A titre comparatif, si vous pouviez m’expliquer la stratégie marketing existante entre Bordeaux et son actionnaire M6, je suis preneur car là j’ai atteint mon niveau d’incompétence.

« On ne gagne pas une Ligue des Champions avec des gamins »

Tout dépend aussi de la structure actionnariale. Dans les associations, les Mitglieder (les sociétaires) doivent parfois se débrouiller. L’Eintracht Francfort est un cas d’école. Le club a annoncé qu’il dépasserait les 100 millions de CA fin 2015-2016. En revanche, les fonds propres ne seront que de 9 millions d’euros. Heribert Bruchhagen ne veut pas entendre parler d’endettement, il gère le SGE en bonus pater familias, avec une orthodoxie financière rigoureuse. Si le club perd de l’argent, il vend un joueur. On peut discuter de ce choix : à l’époque où Rode (Bayern), Jung (Wolfsburg) et Trapp (PSG) étaient encore là, une petite ligne de crédit aurait, peut-être, permis de prolonger le succès sportif ?
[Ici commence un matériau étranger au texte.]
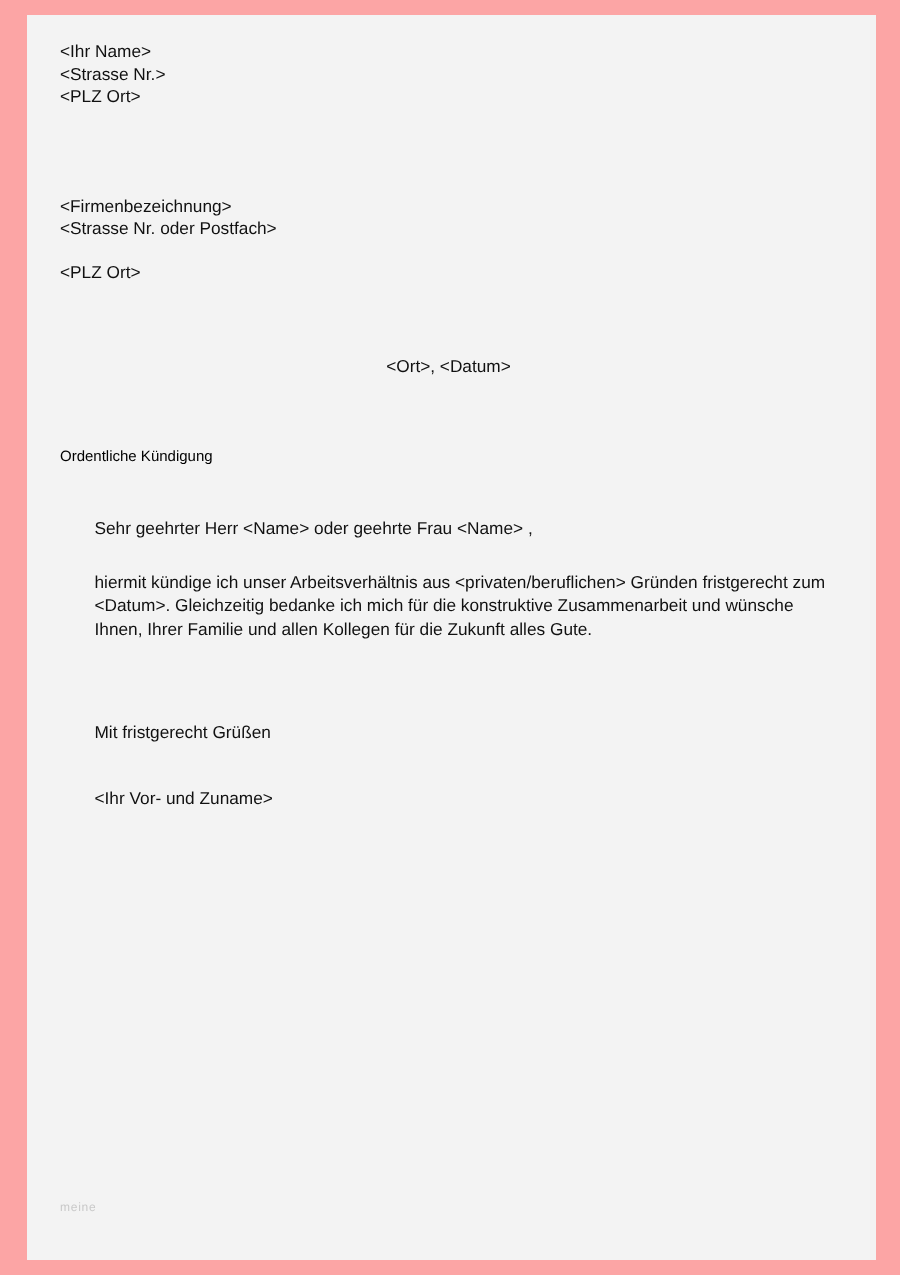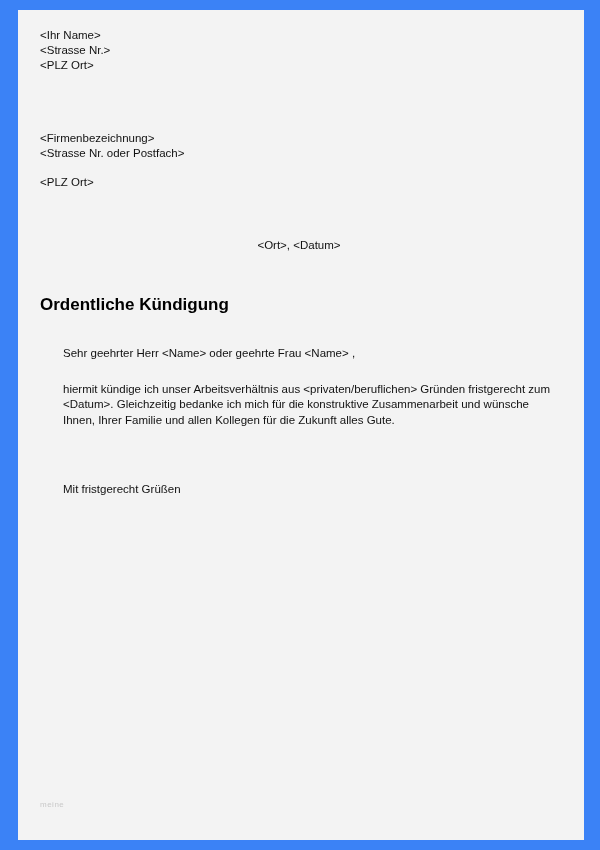"<Ihr Name>" .page { background: #3b82f6 -> #fca5a5 }
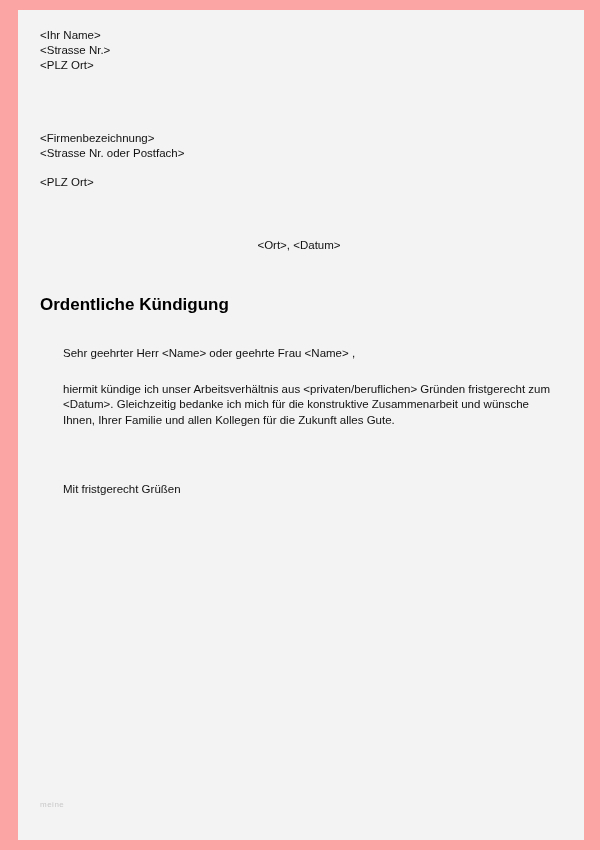"Ordentliche Kündigung" .subject { font-size: 17px -> 10px; font-weight: bold -> normal }
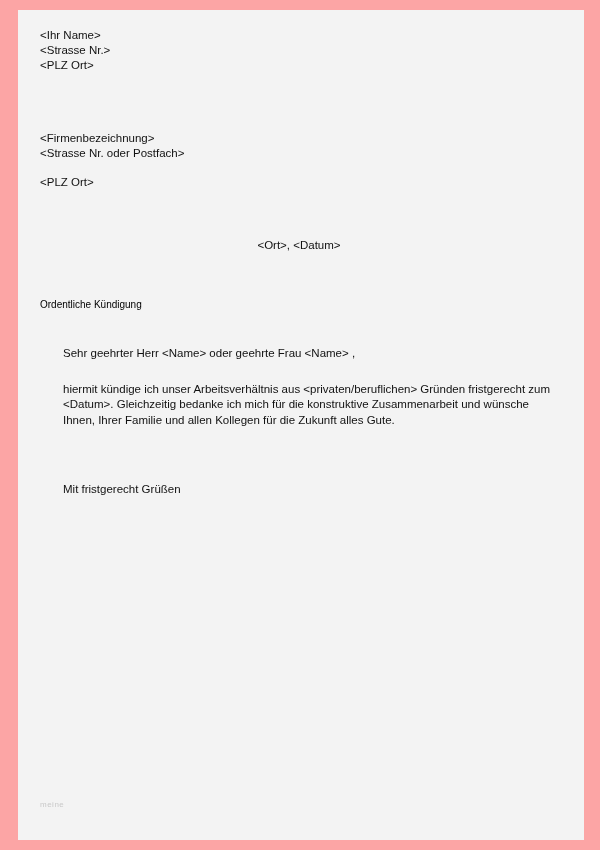"<Ihr Vor- und Zuname>" div.para { html: none -> <div>&lt;Ihr Vor- und Zuname&gt;</div> }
A l’opposé, l’histoire récente du Werder Brême est éloquente. Ses succès sportifs, sous l’ère du duo Allofs-Schaaf, basés sur un modèle économique dangereux, pour simplifier achat de joueurs talentueux, tels Diego ou Özil, afin de réaliser des plus-values conséquentes, couplés à une qualification nécessaire pour la Ligue des Champions permettant d’engranger de fortes liquidités, ont permis de mettre des réserves de côté. Mais une déroute sportive en 2010-2011 ajoutée à des erreurs coûteuses de recrutement ont plombé les comptes. Le Werder a donc été victime d’un effet-ciseau terrible avec une baisse drastique de ses recettes, de l’ordre de 30 à 40 millions d’euros par an, alors que le marché est en croissance. Une perte cumulée de près de 40 millions d’euros sur la même période a croqué quasiment l’ensemble des capitaux propres. Bien entendu, le centre de formation n’a pu compenser puisque ce n’était pas la priorité sous l’ancienne direction. Seule bonne nouvelle, le club n’est pas débiteur d’une seule dette mais l’assainissement a été violent. Nous nous étions habitués à des Werderaner en haut du classement, produisant un jeu d’attaque à tout va. Nous avons juste oublié qu’ils surperformaient sportivement par rapport à leur paradigme économique. Et dans un championnat où la densité est de 14 Vereine sur 18 à plus de 100 millions d’euros de CA, le retour sur terre du SVW est terrible ! Sans oublier le RB Leipzig qui débarquera l’année prochaine. L’ASSE ou le LOSC avec leurs 70-75 millions de budget se battraient contre la relégation en Bundesliga.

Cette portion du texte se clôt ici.